Task objective:
Where a line holds the word "border", count it, then give only the total for the entries below.

::: Exercise material

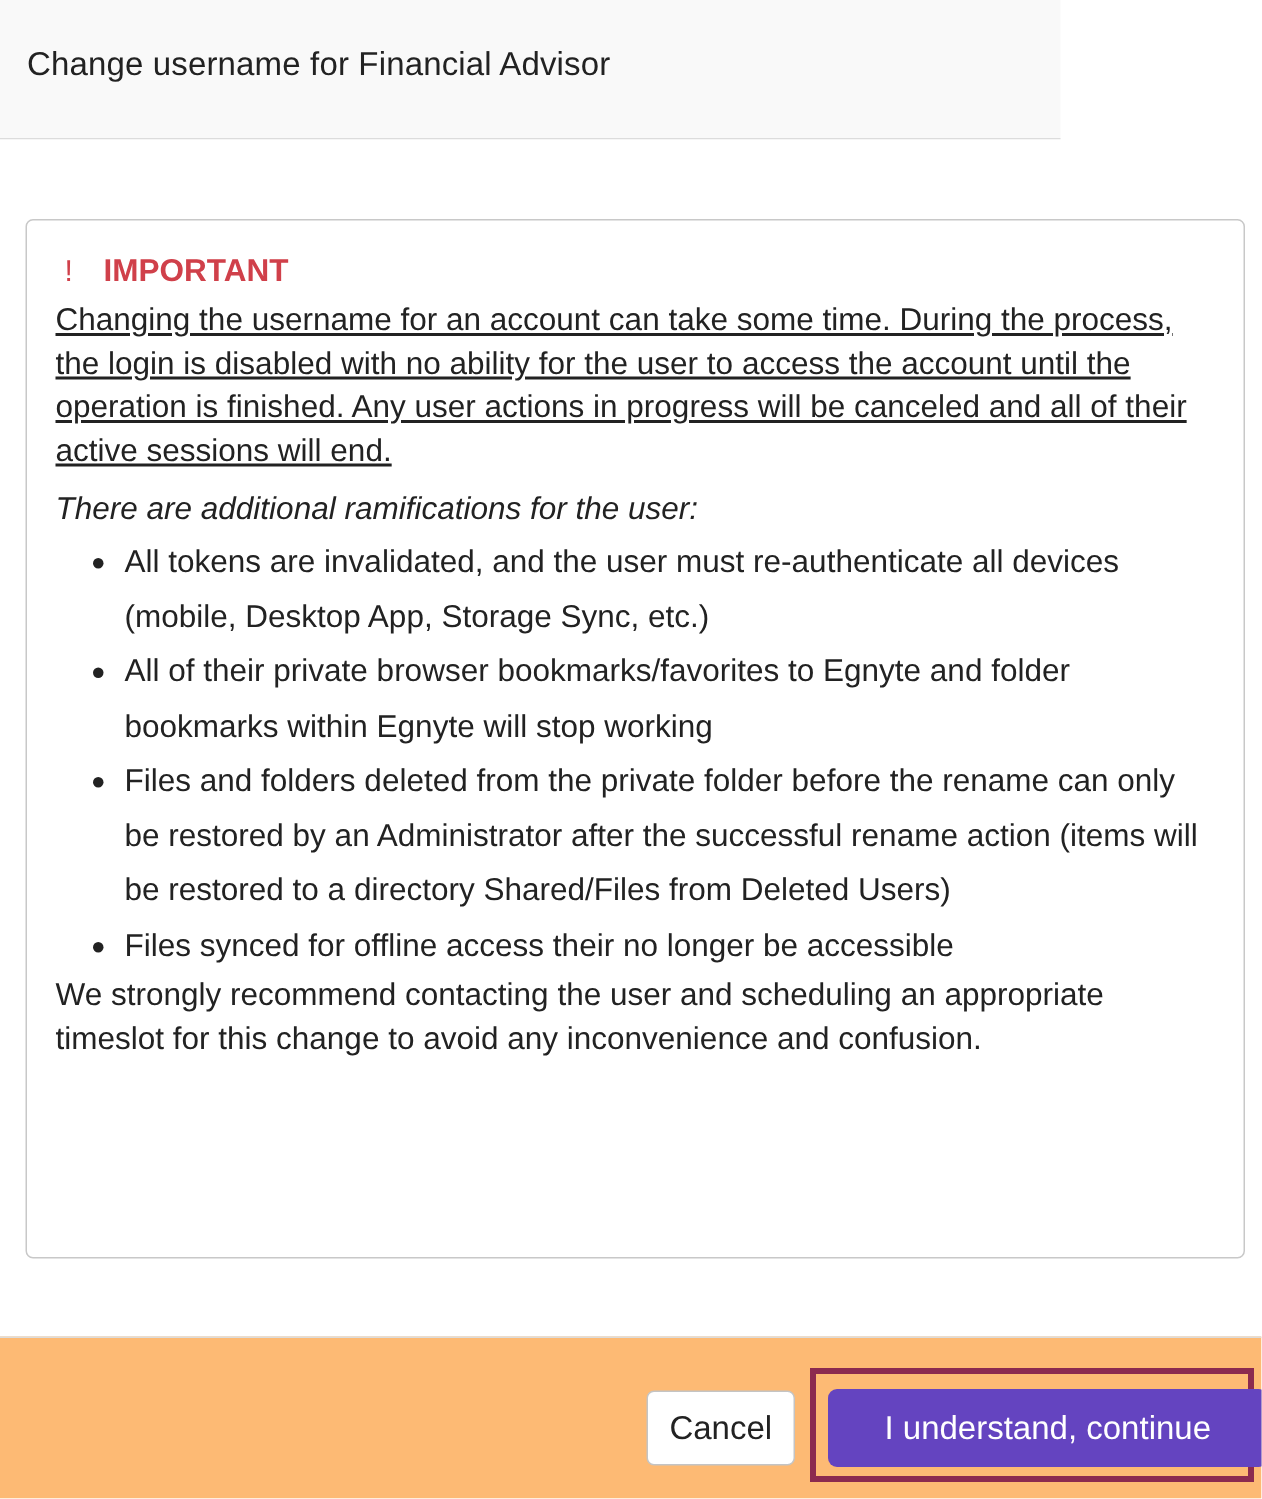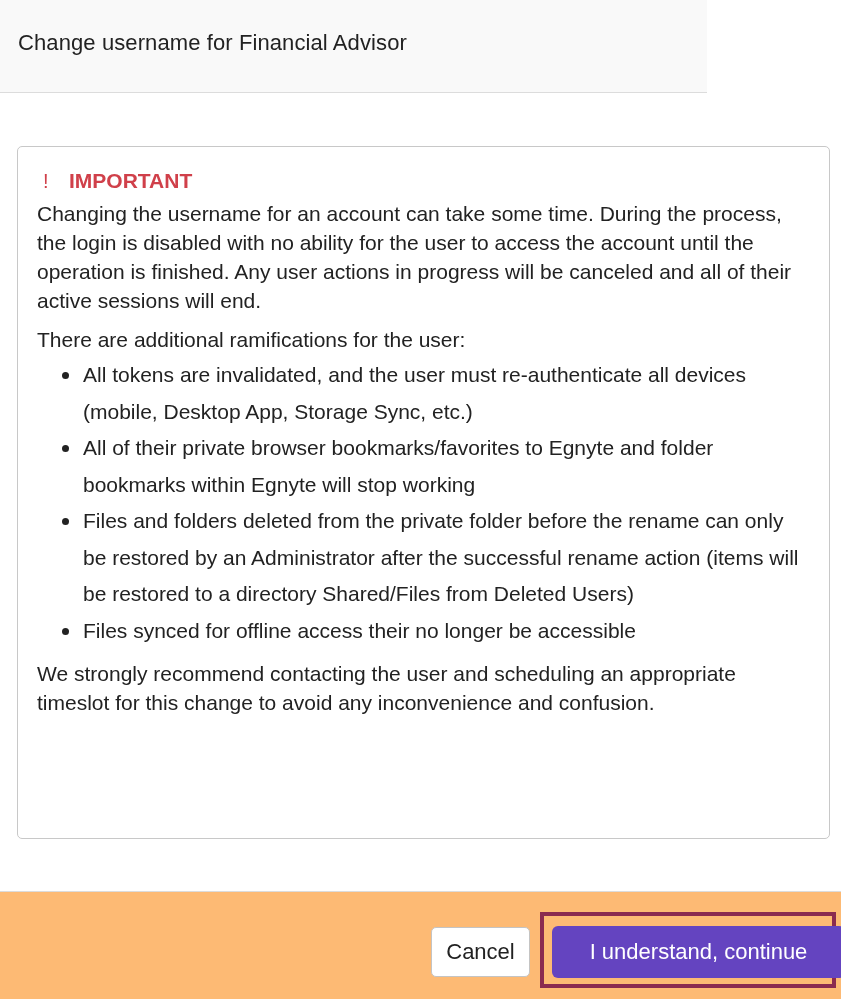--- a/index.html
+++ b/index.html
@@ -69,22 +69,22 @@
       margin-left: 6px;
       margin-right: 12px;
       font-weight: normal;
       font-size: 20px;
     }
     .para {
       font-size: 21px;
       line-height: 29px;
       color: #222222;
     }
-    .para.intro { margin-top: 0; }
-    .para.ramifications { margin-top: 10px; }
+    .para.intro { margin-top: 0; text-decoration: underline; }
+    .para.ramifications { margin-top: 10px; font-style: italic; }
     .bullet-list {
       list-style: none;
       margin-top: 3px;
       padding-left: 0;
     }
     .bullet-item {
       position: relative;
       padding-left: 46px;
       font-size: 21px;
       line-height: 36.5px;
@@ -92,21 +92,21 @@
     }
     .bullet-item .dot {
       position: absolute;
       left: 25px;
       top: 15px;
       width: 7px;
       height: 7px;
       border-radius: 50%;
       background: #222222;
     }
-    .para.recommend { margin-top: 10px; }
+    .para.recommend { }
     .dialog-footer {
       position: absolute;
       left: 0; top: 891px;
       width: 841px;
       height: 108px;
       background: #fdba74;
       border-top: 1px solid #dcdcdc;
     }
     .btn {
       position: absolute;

::::::

Written solution:
2